Hi All
'Cans of worms' indeed Lance. I imagine that the Great War aviation modelers of the 22nd century will still be debating PC12. Given the uncertainty and range of possibilities perhaps we have to just go with what we feel to be right.
Like Albatros1234, I don't like the Misterkit PC12 take on things but I can't say it is definitely wrong. More that it's a colour which does not sit with my perception of PC12 and, probably more important, doesn't fit in well when alongside other RFC/RAF models already in my collection. Perhaps that's the key; when I'm finishing, I tend not to weather aeroplanes or tone down colour for scale effect. In preferring stronger colours, I recognise that can only be a personal choice. So, does my SE5a look as though Mannock might have just landed it after another successful mission? No. But I feel comfortable with it as a representation of the great man's aircraft in the cabinet alongside the Brisfit and the Niueport 17.
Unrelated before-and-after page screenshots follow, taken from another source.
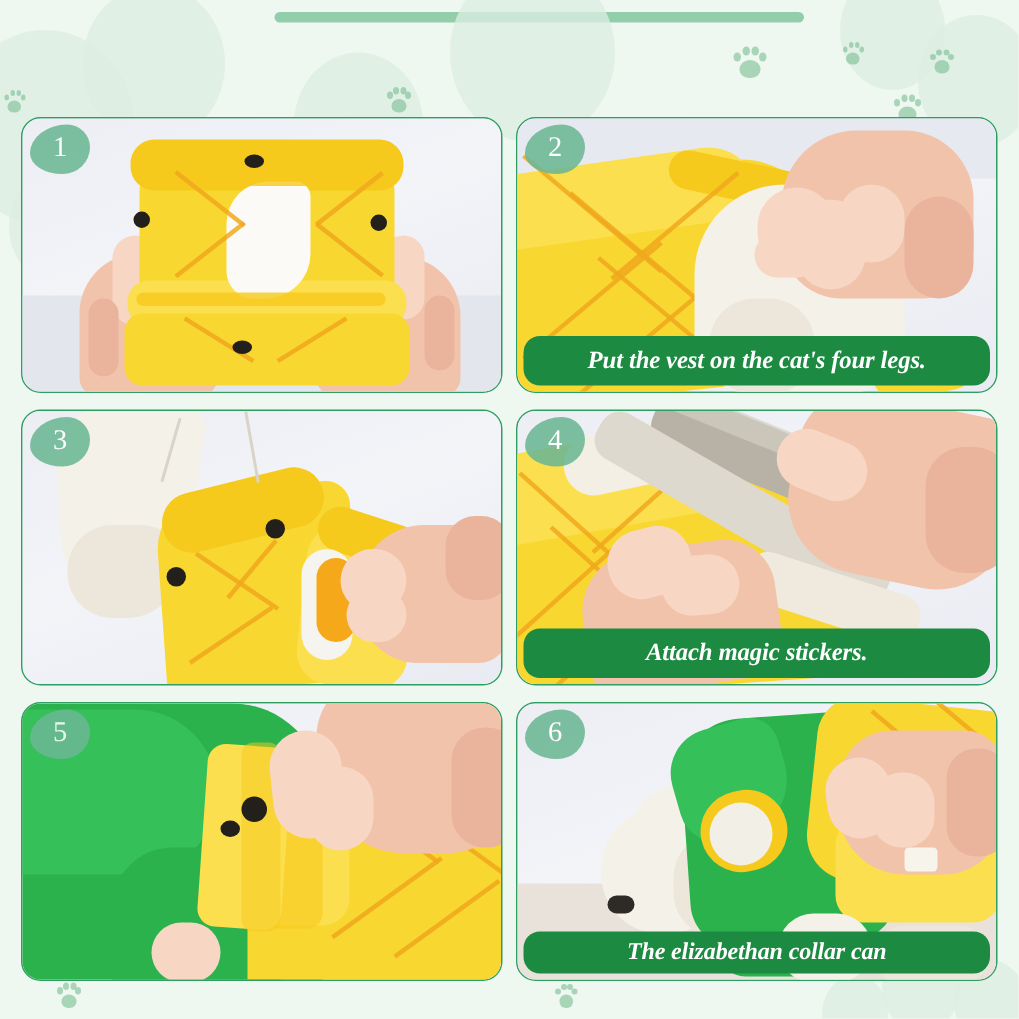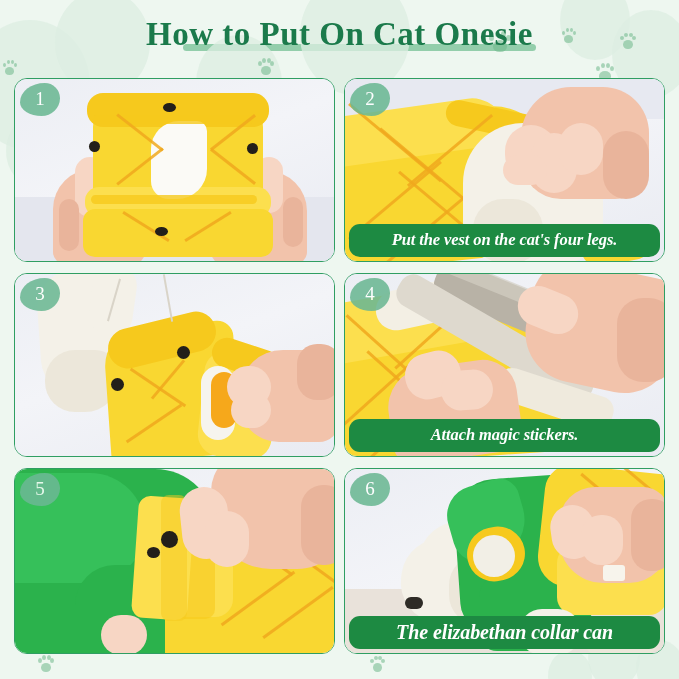--- a/index.html
+++ b/index.html
@@ -152,7 +152,6 @@
 </div>
 
 <div class="title-wrap">
-  <div class="title">How to Put On Cat Onesie</div>
   <div class="title-underline"></div>
 </div>
 

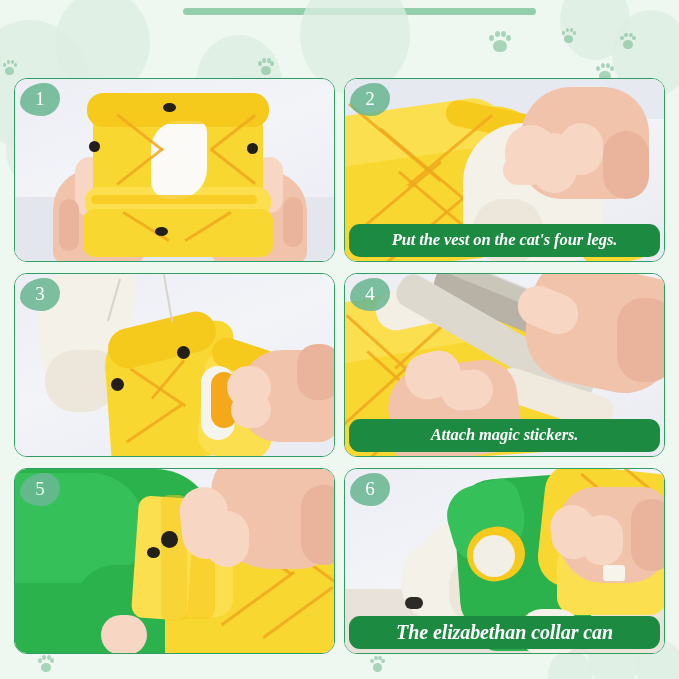--- a/index.html
+++ b/index.html
@@ -56,7 +56,7 @@
     padding:7px 6px;line-height:1.14;box-sizing:border-box;
     letter-spacing:-.1px;
   }
-  .caption.two-line{font-size:20px;padding:5px 6px;}
+  .caption.two-line{font-size:16px;padding:5px 6px;}
 
   
   .bgwhite{position:absolute;inset:0;background:linear-gradient(160deg,#eceef4 0%,#f3f4f8 45%,#e9ebf2 100%);}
I think that Lance might point in one interesting direction when he notes having once read that if you take a good PC10 and add some chocolate brown you'll reach a PC12 - or at least one take on this. This mirrors my own approach, but I've yet to really feel things are right. I took a sheet of white plastic card and painted on (by hand) squares of colour that seemed not too far off PC10 and then washed over each square in a different brown (from reddish tinges to some altogether more earthy. In trying to replicate this on a model, I found that I had inadequate control over the washes and even light spraying left me with mixed feelings. That said I think it maybe a way ahead towards finding something with which I'm happy. Would I recommend it to others? Not without the greatest testing first and even then with great care.
There was one interesting side-product to the experimentation when using the washes chord-wise on wings. There was some pooling of colour which left certain areas more chocolate/red brown than others. It made me wonder whether in reality on the same flying surface PC12 is consistent in colour.